Il Covid è un esempio tipico di crisi di fronte alla quale le comunità antiche avrebbero reagito adoperando tecniche rituali. Ogni rito comporta una messinscena, ma se le parole di Aristotele sulla catarsi a teatro hanno ancora un significato, il carattere teatrale tipico dei riti non rappresenta altro che un modo indiretto per fronteggiare e possibilmente risolvere le crisi che di volta in volta appaiono. Senza riti, il rischio è che ci si ritrovi senza elaborazione di quanto accaduto, lutto individuale o pandemia globale che sia.

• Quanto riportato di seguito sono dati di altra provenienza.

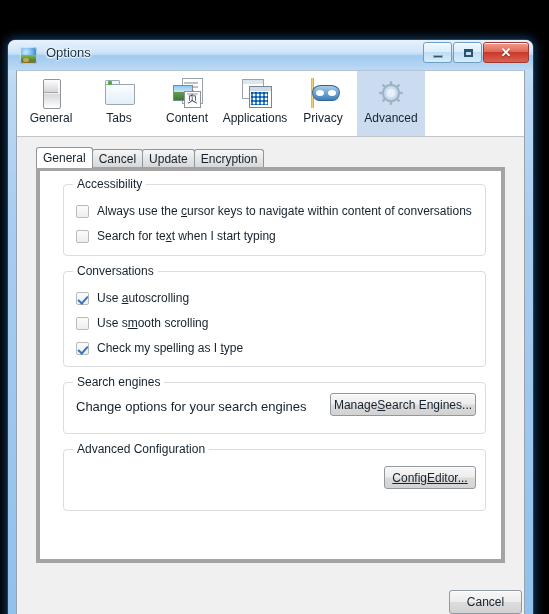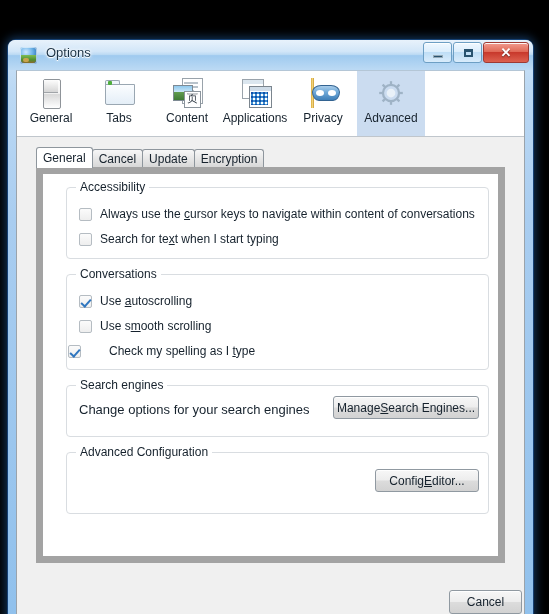--- a/index.html
+++ b/index.html
@@ -282,7 +282,7 @@
     position: absolute; left: 19px; top: 96px;
     width: 469px; height: 396px;
     background: #ffffff;
-    border: 7px solid #a3a3a3;
+    border: 4px solid #a3a3a3;
     box-sizing: border-box;
     z-index: 2;
   }

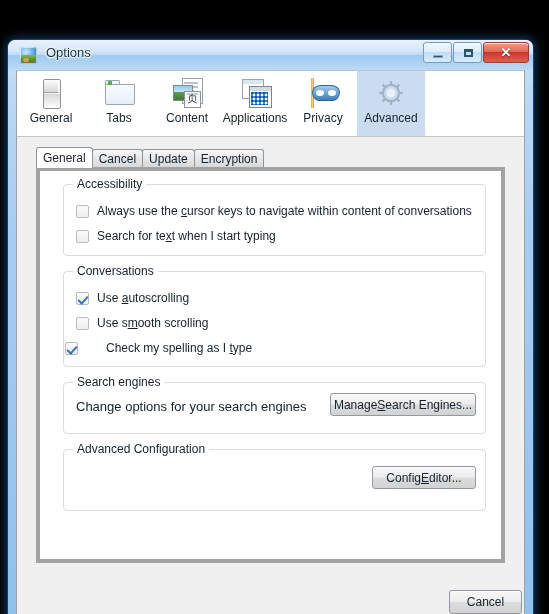--- a/index.html
+++ b/index.html
@@ -494,7 +494,7 @@
           <div class="cblabel"><span>Use s</span><span class="ul">m</span><span>ooth scrolling</span></div>
         </div>
 
-        <div class="cbrow" style="left:1px; top:69px;gap:20px;">
+        <div class="cbrow" style="left:12px; top:69px;">
           <div class="cbox checked"></div>
           <div class="cblabel"><span>Check my spelling as I </span><span class="ul">t</span><span>ype</span></div>
         </div>

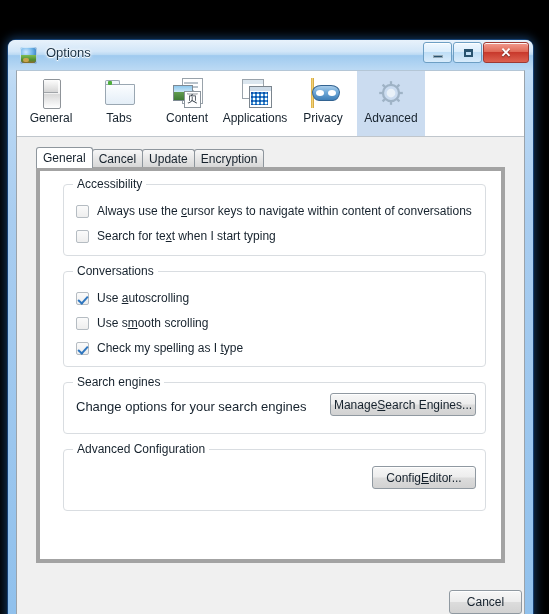--- a/index.html
+++ b/index.html
@@ -357,7 +357,7 @@
   }
 
   #btn-manage { position: absolute; right: 9px; top: 10px; width: 146px; height: 23px; }
-  #btn-config { position: absolute; right: 9px; top: 16px; width: 104px; height: 23px; }
+  #btn-config { position: absolute; right: 9px; top: 16px; width: 92px; height: 23px; text-decoration: underline; }
 
   
   #btn-ok     { position: absolute; left: 342px; top: 519px; width: 83px; height: 24px; }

Certo è difficile dire cosa sarebbe accaduto dopo il Covid se ci fossero stati ancora i riti – ma possiamo vedere come è stato recepito il Covid in assenza di riti. L’impressione generale è che il ricordo della crisi pandemica ancora in corso sia stato prontamente rimosso, il che spiega in parte anche fenomeni come il negazionismo dei No-mask e dei No-vax. A un livello più generale, subito dopo i due lockdown si è potuto assistere a una frenetica corsa al “ritorno della normalità”, una normalità essenzialmente composta da ritrovi in discoteca, lunghe file ai centri commerciali e altri fenomeni di “collettività consumista” che hanno fatto immancabilmente rialzare il numero dei contagi. Il diktat generale era che si poteva finalmente tornare a vivere come prima, facendo finta che questa crisi non avesse messo in luce alcune criticità insite nel modo di vivere della nostra società, come ogni “apocalisse” d’altronde fa. Con i riti o senza i riti, in un modo o nell’altro e in questo caso nel modo consapevole e più coattivo, la ripetizione vince sempre.